Content starts

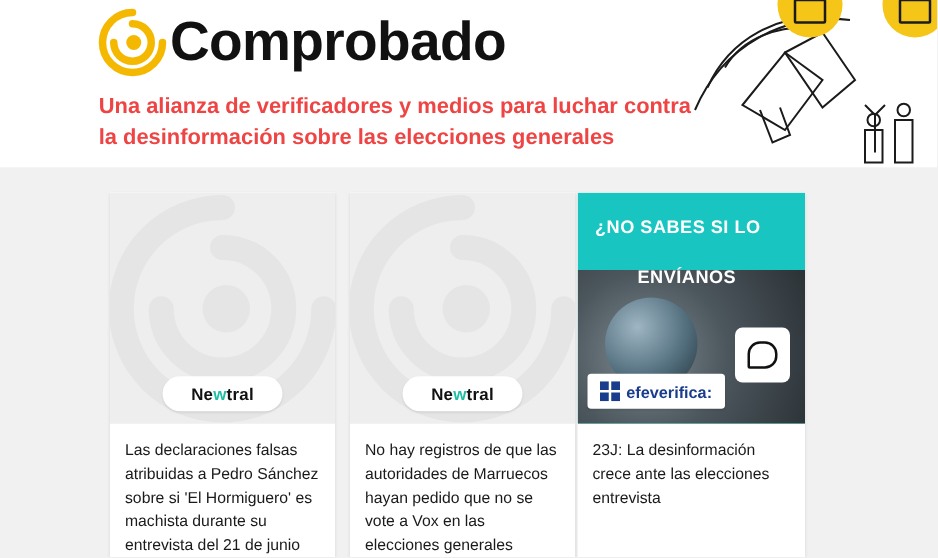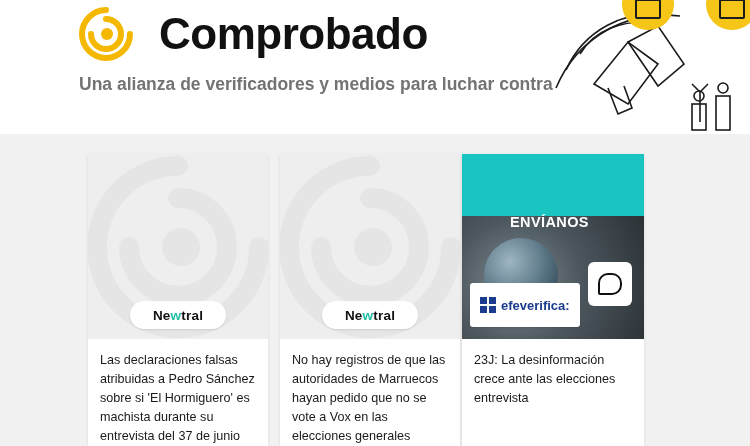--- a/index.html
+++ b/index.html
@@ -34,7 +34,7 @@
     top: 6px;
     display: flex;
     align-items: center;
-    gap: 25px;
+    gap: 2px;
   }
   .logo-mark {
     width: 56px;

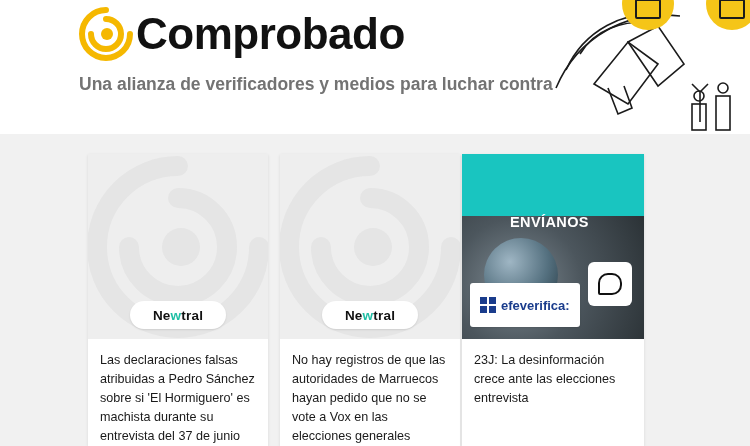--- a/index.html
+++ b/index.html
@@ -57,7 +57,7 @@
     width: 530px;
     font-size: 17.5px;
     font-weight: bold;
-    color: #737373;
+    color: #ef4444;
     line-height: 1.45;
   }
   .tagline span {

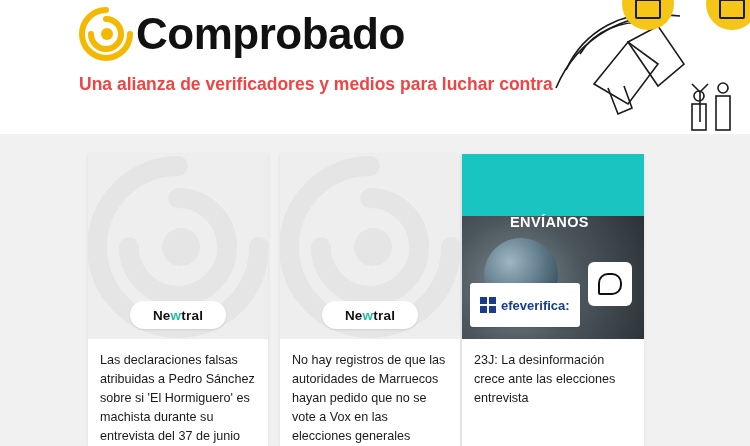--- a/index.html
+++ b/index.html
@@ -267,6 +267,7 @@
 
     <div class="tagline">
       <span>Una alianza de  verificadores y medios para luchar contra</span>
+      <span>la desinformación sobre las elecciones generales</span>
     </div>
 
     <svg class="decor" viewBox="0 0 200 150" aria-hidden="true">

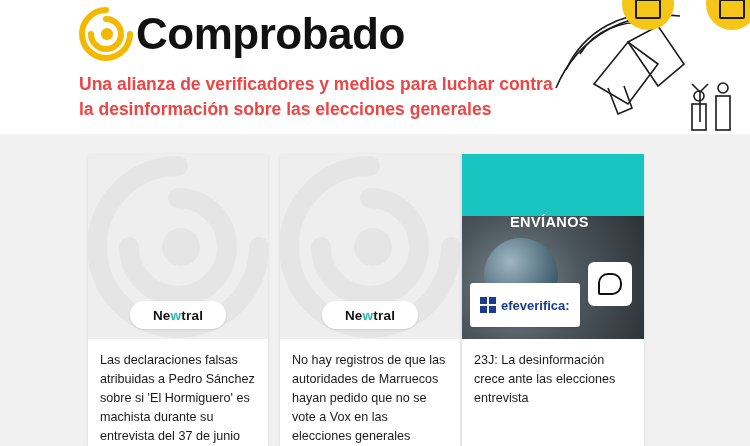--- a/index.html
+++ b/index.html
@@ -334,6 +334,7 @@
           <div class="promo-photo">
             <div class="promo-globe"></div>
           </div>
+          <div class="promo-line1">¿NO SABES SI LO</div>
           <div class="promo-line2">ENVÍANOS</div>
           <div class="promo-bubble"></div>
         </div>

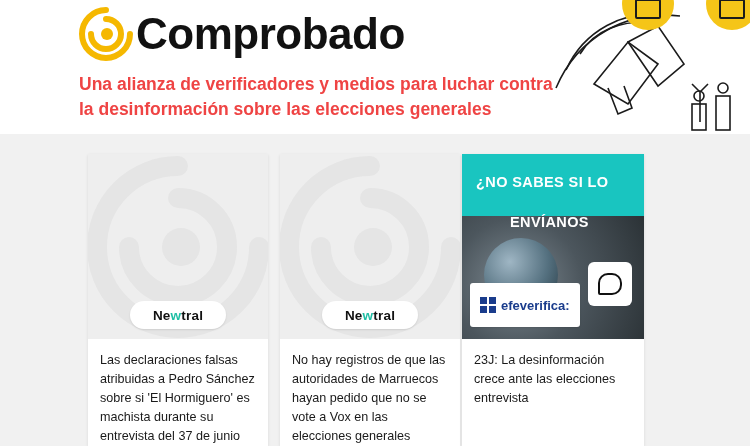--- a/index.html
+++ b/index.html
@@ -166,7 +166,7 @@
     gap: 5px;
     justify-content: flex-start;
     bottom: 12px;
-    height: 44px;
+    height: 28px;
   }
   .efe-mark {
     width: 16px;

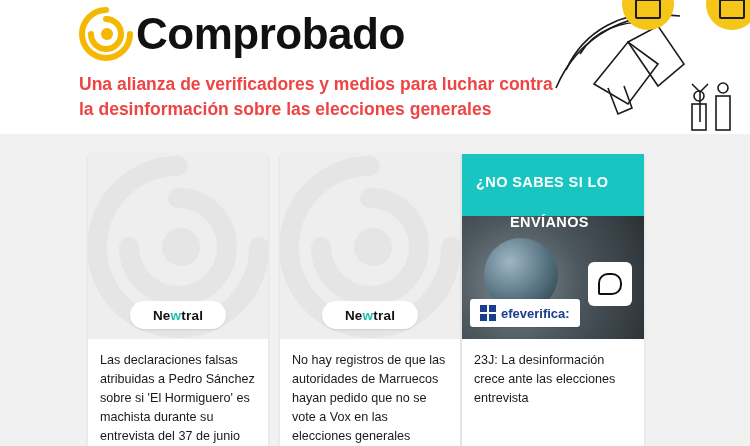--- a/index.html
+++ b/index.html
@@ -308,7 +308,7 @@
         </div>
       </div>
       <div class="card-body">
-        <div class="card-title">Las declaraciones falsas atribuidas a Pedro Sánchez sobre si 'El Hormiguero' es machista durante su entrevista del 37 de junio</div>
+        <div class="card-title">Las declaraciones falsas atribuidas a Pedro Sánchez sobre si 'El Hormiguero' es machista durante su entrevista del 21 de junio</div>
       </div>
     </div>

Content ends

If a record holds a picture, leave the picture out, but repeat every line exactly.

--- a/index.html
+++ b/index.html
@@ -34,7 +34,7 @@
     top: 6px;
     display: flex;
     align-items: center;
-    gap: 25px;
+    gap: 2px;
   }
   .logo-mark {
     width: 56px;

--- a/index.html
+++ b/index.html
@@ -57,7 +57,7 @@
     width: 530px;
     font-size: 17.5px;
     font-weight: bold;
-    color: #737373;
+    color: #ef4444;
     line-height: 1.45;
   }
   .tagline span {

--- a/index.html
+++ b/index.html
@@ -267,6 +267,7 @@
 
     <div class="tagline">
       <span>Una alianza de  verificadores y medios para luchar contra</span>
+      <span>la desinformación sobre las elecciones generales</span>
     </div>
 
     <svg class="decor" viewBox="0 0 200 150" aria-hidden="true">

--- a/index.html
+++ b/index.html
@@ -334,6 +334,7 @@
           <div class="promo-photo">
             <div class="promo-globe"></div>
           </div>
+          <div class="promo-line1">¿NO SABES SI LO</div>
           <div class="promo-line2">ENVÍANOS</div>
           <div class="promo-bubble"></div>
         </div>

--- a/index.html
+++ b/index.html
@@ -166,7 +166,7 @@
     gap: 5px;
     justify-content: flex-start;
     bottom: 12px;
-    height: 44px;
+    height: 28px;
   }
   .efe-mark {
     width: 16px;

--- a/index.html
+++ b/index.html
@@ -308,7 +308,7 @@
         </div>
       </div>
       <div class="card-body">
-        <div class="card-title">Las declaraciones falsas atribuidas a Pedro Sánchez sobre si 'El Hormiguero' es machista durante su entrevista del 37 de junio</div>
+        <div class="card-title">Las declaraciones falsas atribuidas a Pedro Sánchez sobre si 'El Hormiguero' es machista durante su entrevista del 21 de junio</div>
       </div>
     </div>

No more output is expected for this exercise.